Ethical consideration: ethical approval for this study was obtained from the Institutional Review Board of the Faculty of Health Sciences, University of Buea, Buea, Cameroon (Reference No: 2024/2287-01/UB/SG/IRB/FHS). Authorization to collect research data was obtained from each hospital. Participation in this study was voluntary, and written informed consent was obtained from each participant before the commencement of the study. Data obtained was treated as confidential and used only for the purpose of the study.

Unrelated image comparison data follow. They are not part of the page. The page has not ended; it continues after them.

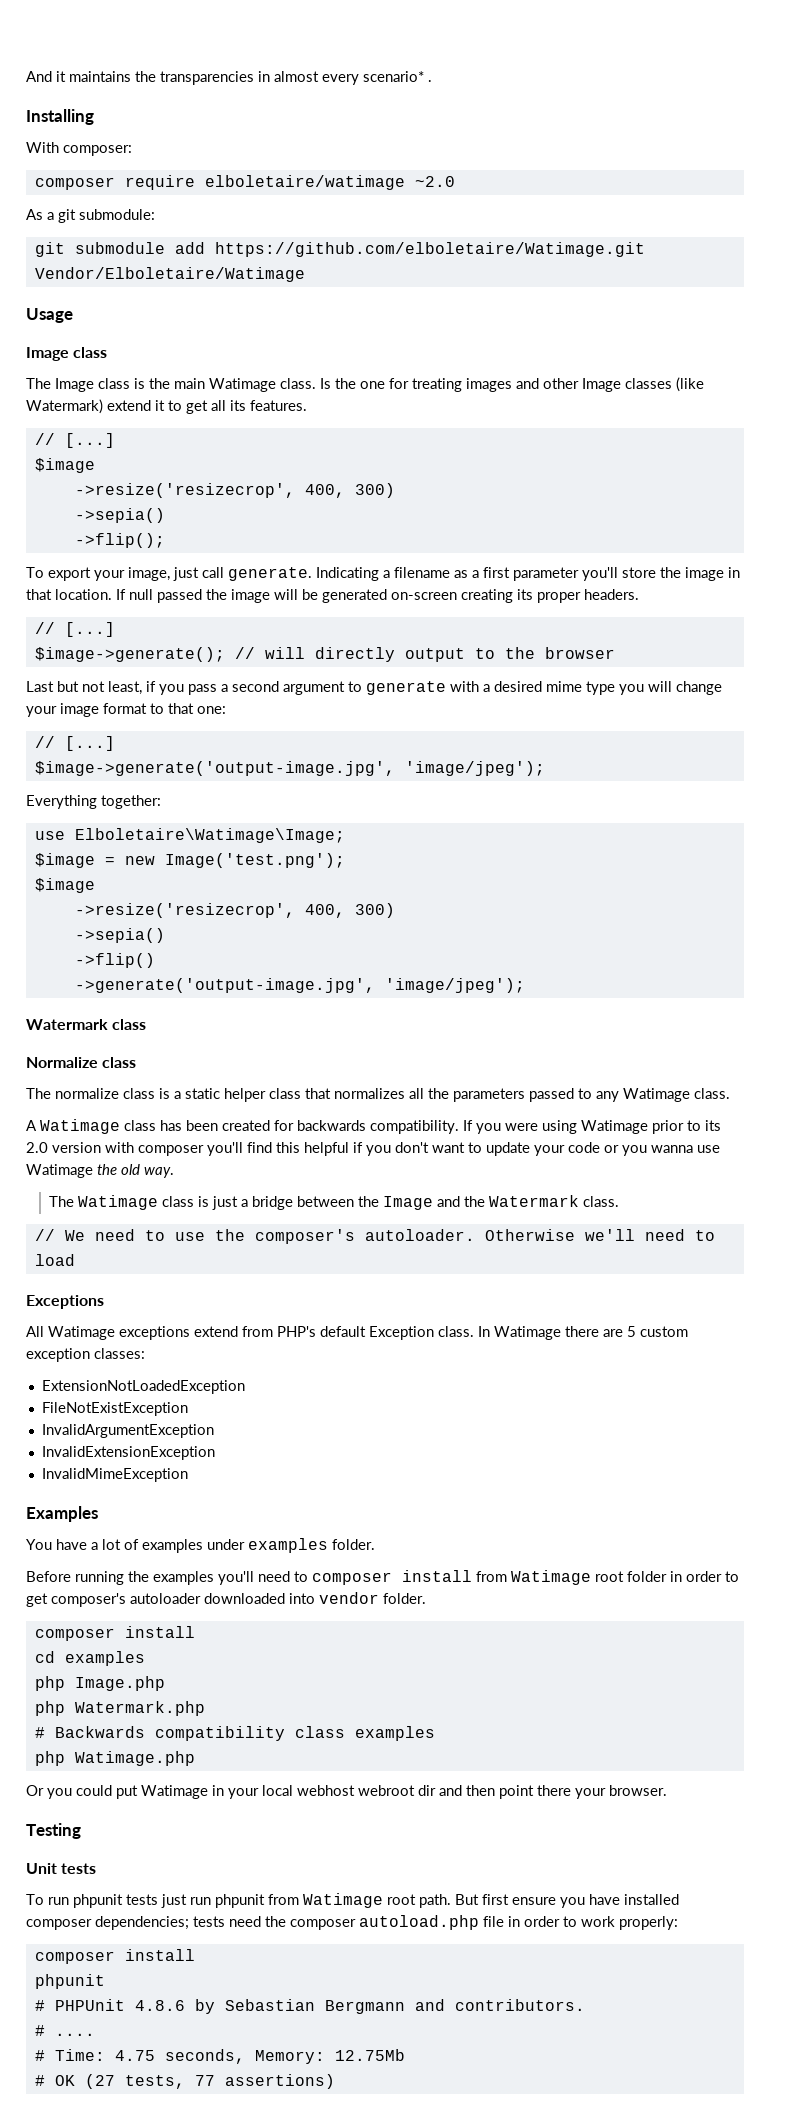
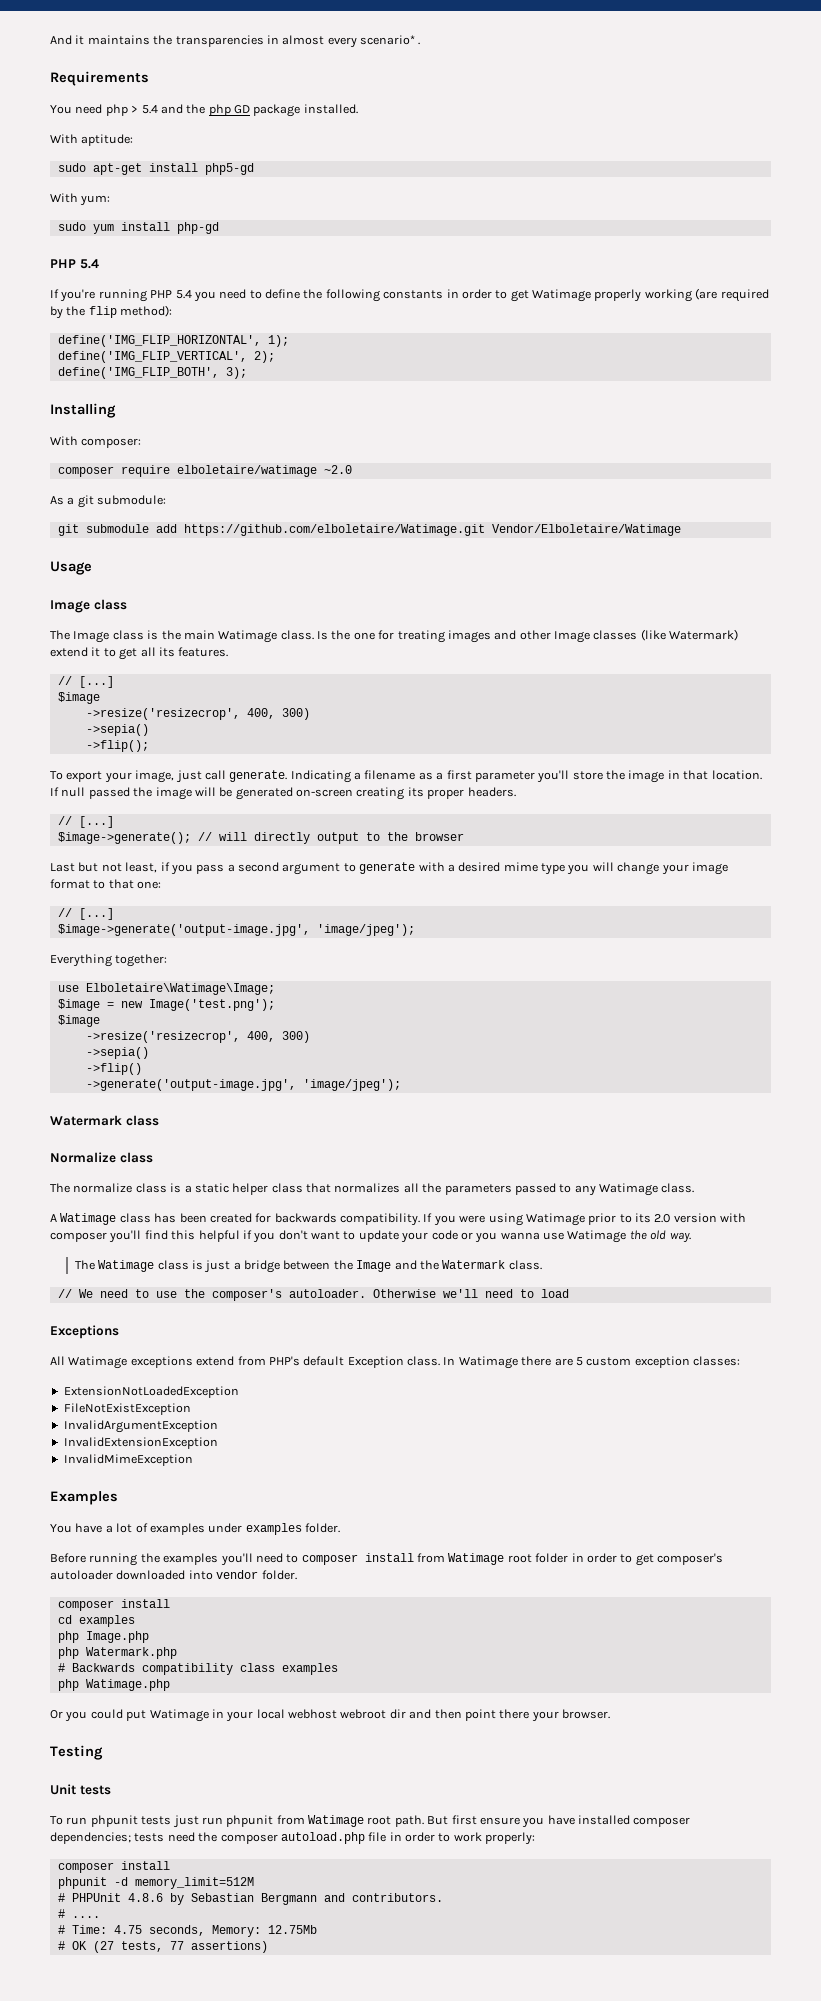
(432, 81) none -> [50,71,149,86] [50,104,358,117] [50,134,134,146] [57,163,254,175] [50,193,111,206] [57,222,219,234] [50,259,99,269] [50,288,769,302] [50,305,173,319] [57,335,289,347] [57,351,275,363] [57,367,247,379] // Requirements // You need php > 5.4 and the php GD package installed. // With aptitude: // sudo apt-get install php5-gd // With yum: // sudo yum install php-gd // PHP 5.4 // If you're running PHP 5.4 you need to define the following constants in order to get Watimage properly working (are required by the flip method): // define('IMG_FLIP_HORIZONTAL', 1); // define('IMG_FLIP_VERTICAL', 2); // define('IMG_FLIP_BOTH', 3);
(105, 1981) none -> [113,1877,254,1889] -d memory_limit=512M

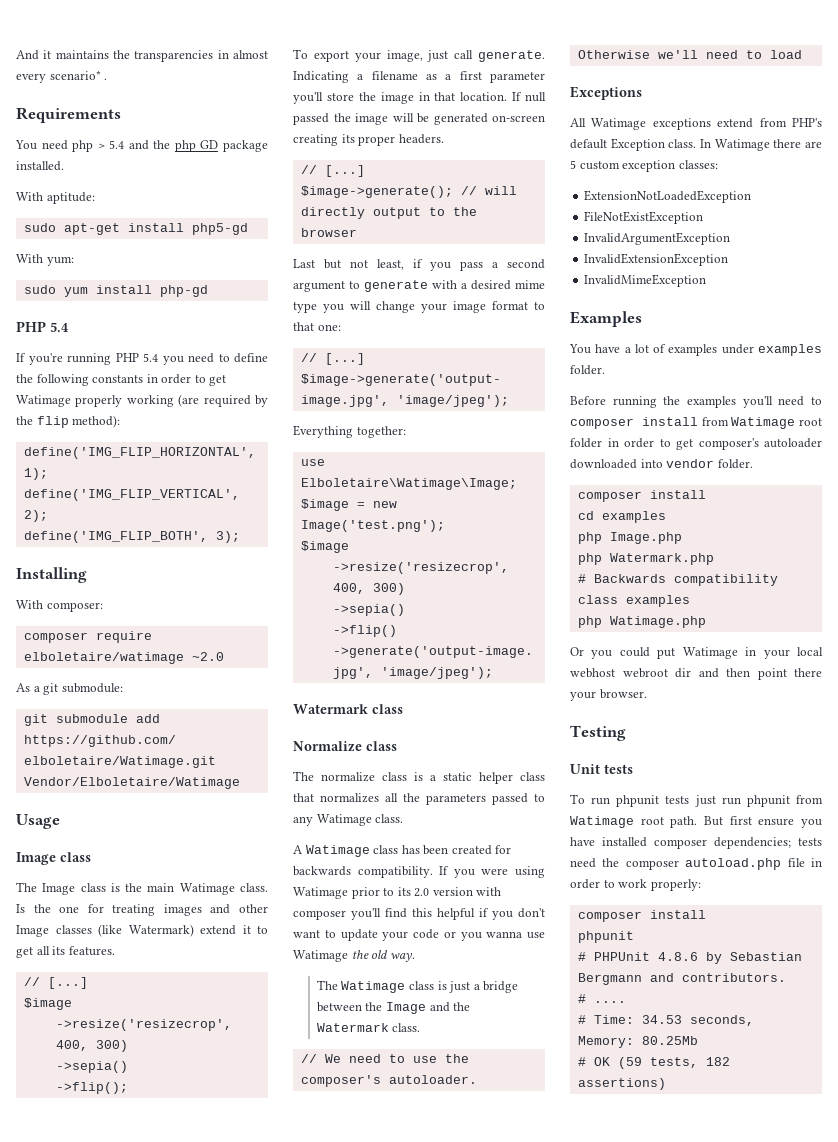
[113,1877,254,1889] -d memory_limit=512M -> (634, 937) none
[113,1925,142,1934] 4.75 -> [641,1015,682,1024] 34.53
[267,1925,317,1934] 12.75Mb -> [641,1036,698,1045] 80.25Mb
[92,1941,184,1953] (27 tests, 77 -> [617,1057,730,1069] (59 tests, 182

Statistical analyses: data were entered into a Microsoft Excel Spreadsheet (IBM, USA) and statistical analyses conducted using the Statistical Package for the Social Sciences software version 26 (Chicago, IL, USA). Categorical variables are presented as frequencies and percentages, while numerical variables with symmetrical distribution are expressed as means ± standard. The prevalence of metabolic syndrome using each criterion was determined by the number of affected patients over the total number of patients and presented as frequency (percentage (%)). The Pearson's chi-square (χ2) test was used to compare the prevalence of metabolic syndrome using the two criteria. Sociodemographic, clinical, and lifestyle factors associated with metabolic syndrome were analyzed using univariate and multivariate analysis in the study population. Variables with a p-value of less than 0.2 in the univariable analysis were included in the multivariable model. The results are presented as the odds ratio with the corresponding 95% confidence interval. The student t-test was used to compare the means of measured anthropometric and biochemical parameters of patients with metabolic syndrome and those without metabolic syndrome. For all tests, statistical significance was set at a p < 0.05.

 

 

Results Up    Down

Sociodemographic characteristics of participants: overall, 139 T2DM patients participated in this study. 110 participants were recruited from the Regional Hospital Buea and 29 from the Sub-Divisional Hospital Muea-Buea. The majority, 115 (82.7%) of the participants were females, and only 24 (17.3%) participants were males. The mean (SD) age of participants was 59.5 ± 10.95 years, with about two-thirds of them 85 (61.2%) between ages 50-70. More than half of the participants were married, 76 (54.7%), and about two-thirds, 84 (60.4%) of them lived in urban areas.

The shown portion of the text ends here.